Testing Deep and Shallow (2): “Shallow” is a feature, not an insult!

When we talk about deep and shallow testing in the Rapid Software Testing namespace, some people might assume that we mean “deep testing” is good and decent and honourable, and that we mean “shallow” to be an insult. But we don’t. “Shallow” is not an insult.

Depth and shallowness are ways of talking about the thoroughness of testing, but they’re not assessments of its value. The value or quality or appropriateness of thoroughness can only be decided in context. Shallow testing can be ideal for some purposes, and deep testing can be pathological. How so? Let’s start by getting clear on what we do mean.

Shallow testing is testing that has a chance of finding every easy bug.

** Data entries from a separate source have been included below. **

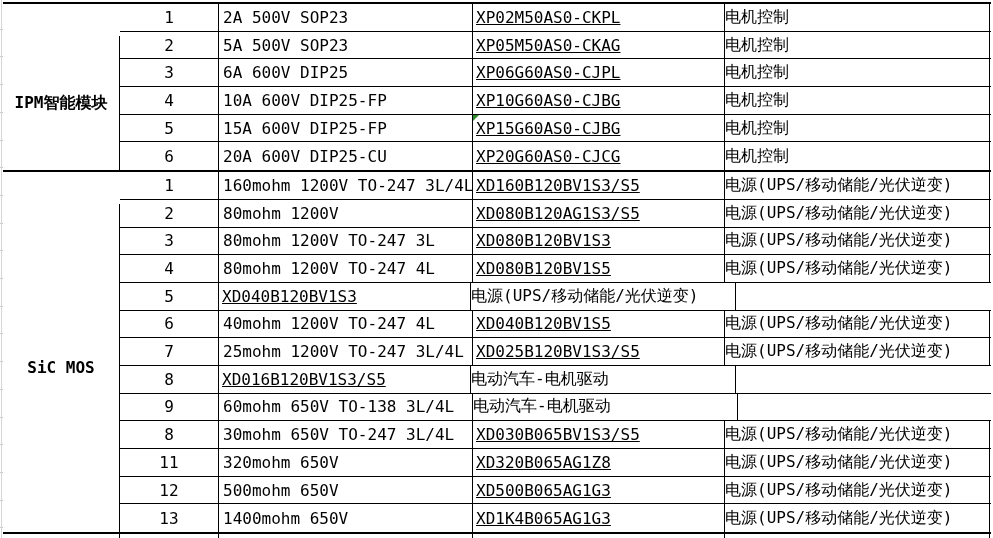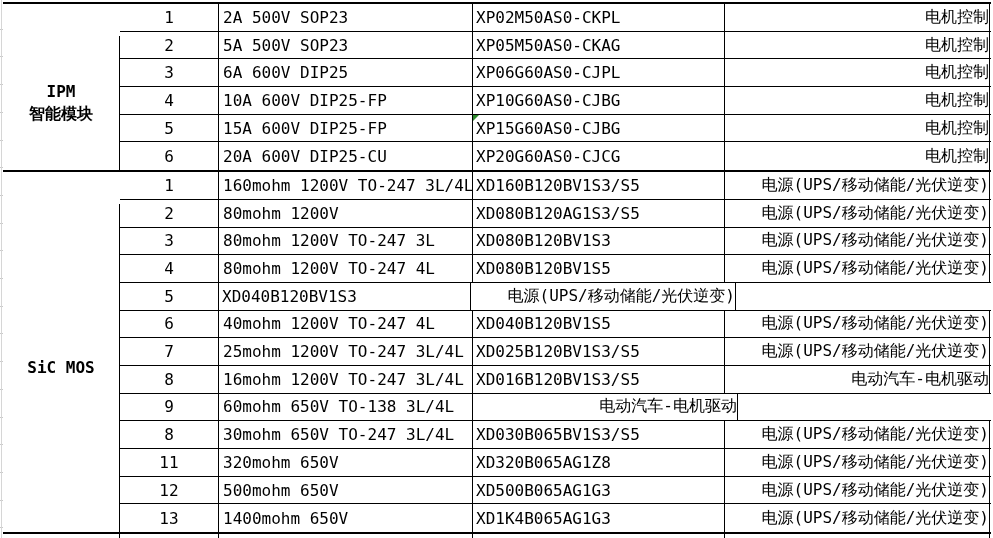--- a/index.html
+++ b/index.html
@@ -40,7 +40,7 @@
   }
   .c-idxc  { width:99px;  flex:none; justify-content:center; }
   .c-specc { width:254px; flex:none; padding-left:4px;align-items:center; }
-  .c-partc { width:252px; flex:none; padding-left:3px; }
+  .c-partc { width:252px; flex:none; padding-left:3px;text-decoration:underline; }
   .c-appc  { width:265px; flex:none; justify-content:flex-end; }
   .flag {
     position:absolute; top:0; left:0; width:0; height:0; display:none;

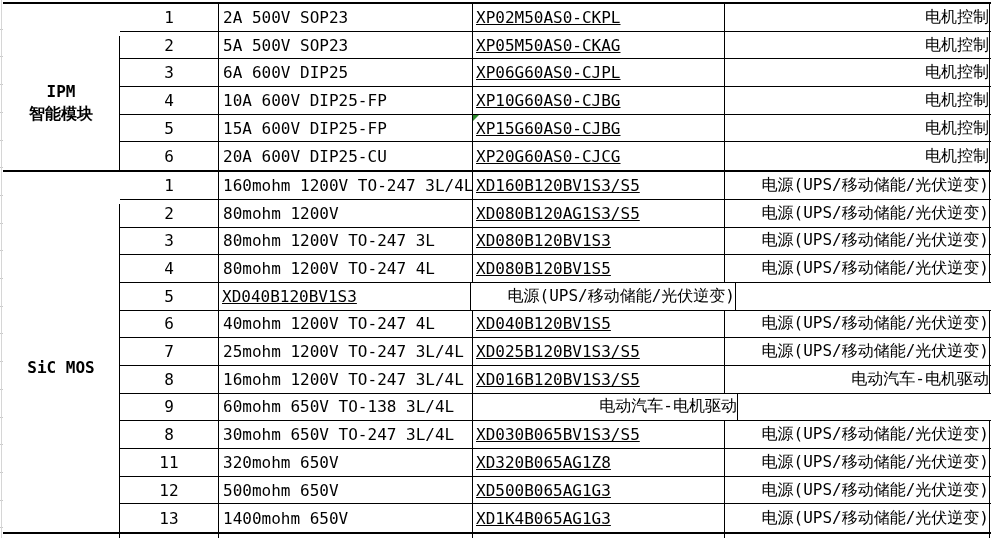--- a/index.html
+++ b/index.html
@@ -41,7 +41,7 @@
   .c-idxc  { width:99px;  flex:none; justify-content:center; }
   .c-specc { width:254px; flex:none; padding-left:4px;align-items:center; }
   .c-partc { width:252px; flex:none; padding-left:3px;text-decoration:underline; }
-  .c-appc  { width:265px; flex:none; justify-content:flex-end; }
+  .c-appc  { width:265px; flex:none; justify-content:flex-start; }
   .flag {
     position:absolute; top:0; left:0; width:0; height:0; display:none;
     border-top:6px solid #2e8b2e; border-right:6px solid transparent;

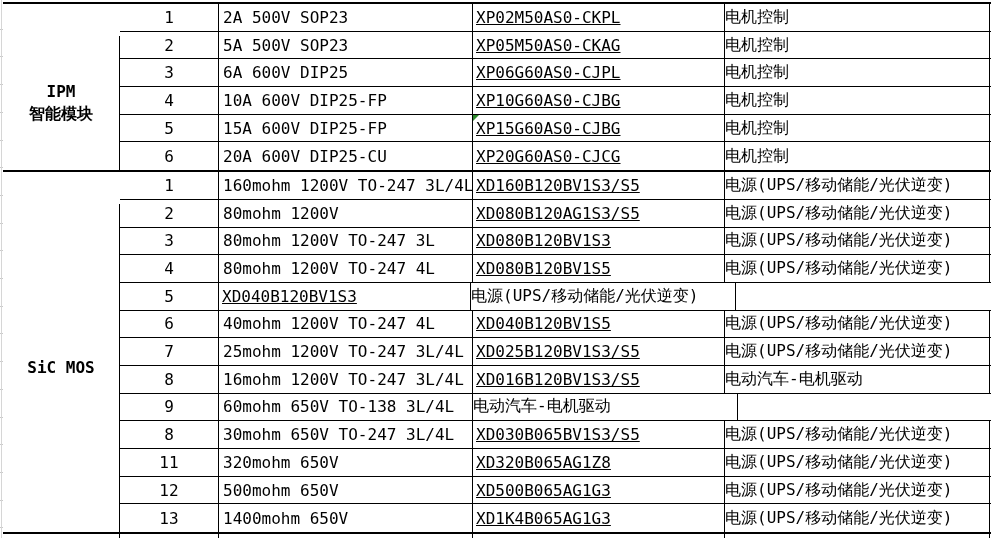--- a/index.html
+++ b/index.html
@@ -27,7 +27,7 @@
   .section { display:flex; border-bottom:2px solid #000; }
   .cat-cell {
     width:117px; flex:none; border-right:1px solid #000;
-    display:flex; flex-direction:column; align-items:center; justify-content:center;
+    display:flex; flex-direction:row; align-items:center; justify-content:center;
     font-weight:bold; text-align:center; background:#fff;margin-top:32px;
   }
   .cat-line { line-height:22px; }

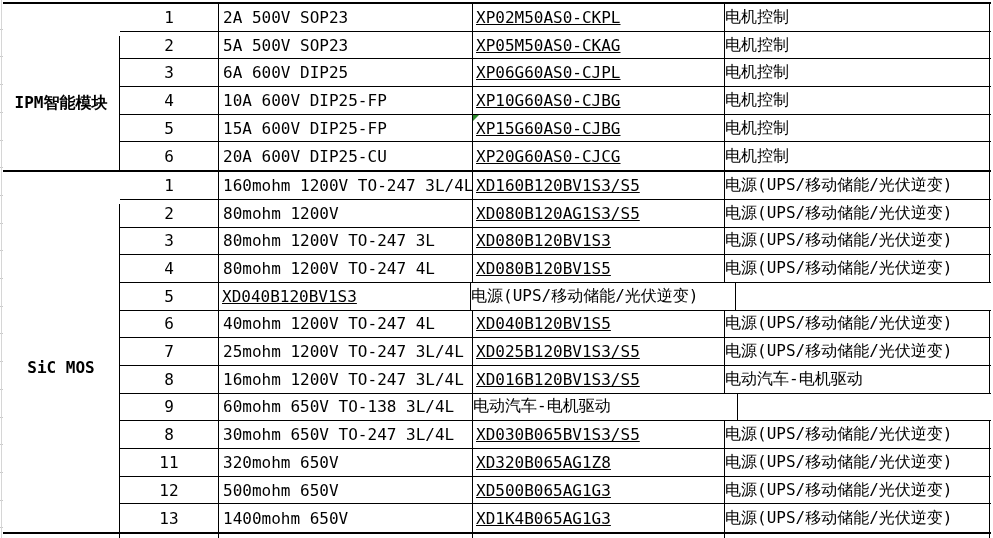--- a/index.html
+++ b/index.html
@@ -284,9 +284,6 @@
     <div class="cell c-idxc">
       <span class="b-index">8</span>
     </div>
-    <div class="cell c-specc">
-      <span class="b-spec">16mohm 1200V TO-247 3L/4L</span>
-    </div>
     <div class="cell c-partc">
 
       <span class="b-part">XD016B120BV1S3/S5</span>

“Shallow testing” is not an insult! Shallow doesn’t mean “slapdash”, and shallow doesn’t mean “sloppy”.

Both shallow testing and finding easy bugs are good things. We want to find bugs—especially easy bugs—as quickly and as efficiently as possible, and shallow testing has a chance of finding them. Shallow testing affords some coverage, typically in specific areas of the product. In lots of contexts, the fact that shallow testing isn’t deep is a feature, not a bug.

Here’s a form of shallow testing: TDD-style checks. When developers design and implement TDD checks, the goal is not to test the product deeply. The goal is is to make efficient, incremental progress in building a function or a feature. Each new check provides a quick indication that the new code does what the programmer intended it to do. Re-running the existing suite of checks provides a developer with some degree of confidence that the new code hasn’t introduced easy-to-find problems.

TDD makes rapid progress possible by focusing the programmer on experimenting with the design and writing code efficiently. That effort is backed with simple, quick, first-order output checks. For the purpose of getting a new feature built, that’s perfectly reasonable and responsible.

When I’m writing code, I don’t want to do challenging, long-sequence, thorough experiments that probe a lot of different coverage areas every time I change the danged code. Neither do you. TDD checks aren’t typically targeted towards testing for security and usability and performance and compatibility and installability risks. If they were, TDD would be intolerably slow and ponderous, and running the checks would take ages.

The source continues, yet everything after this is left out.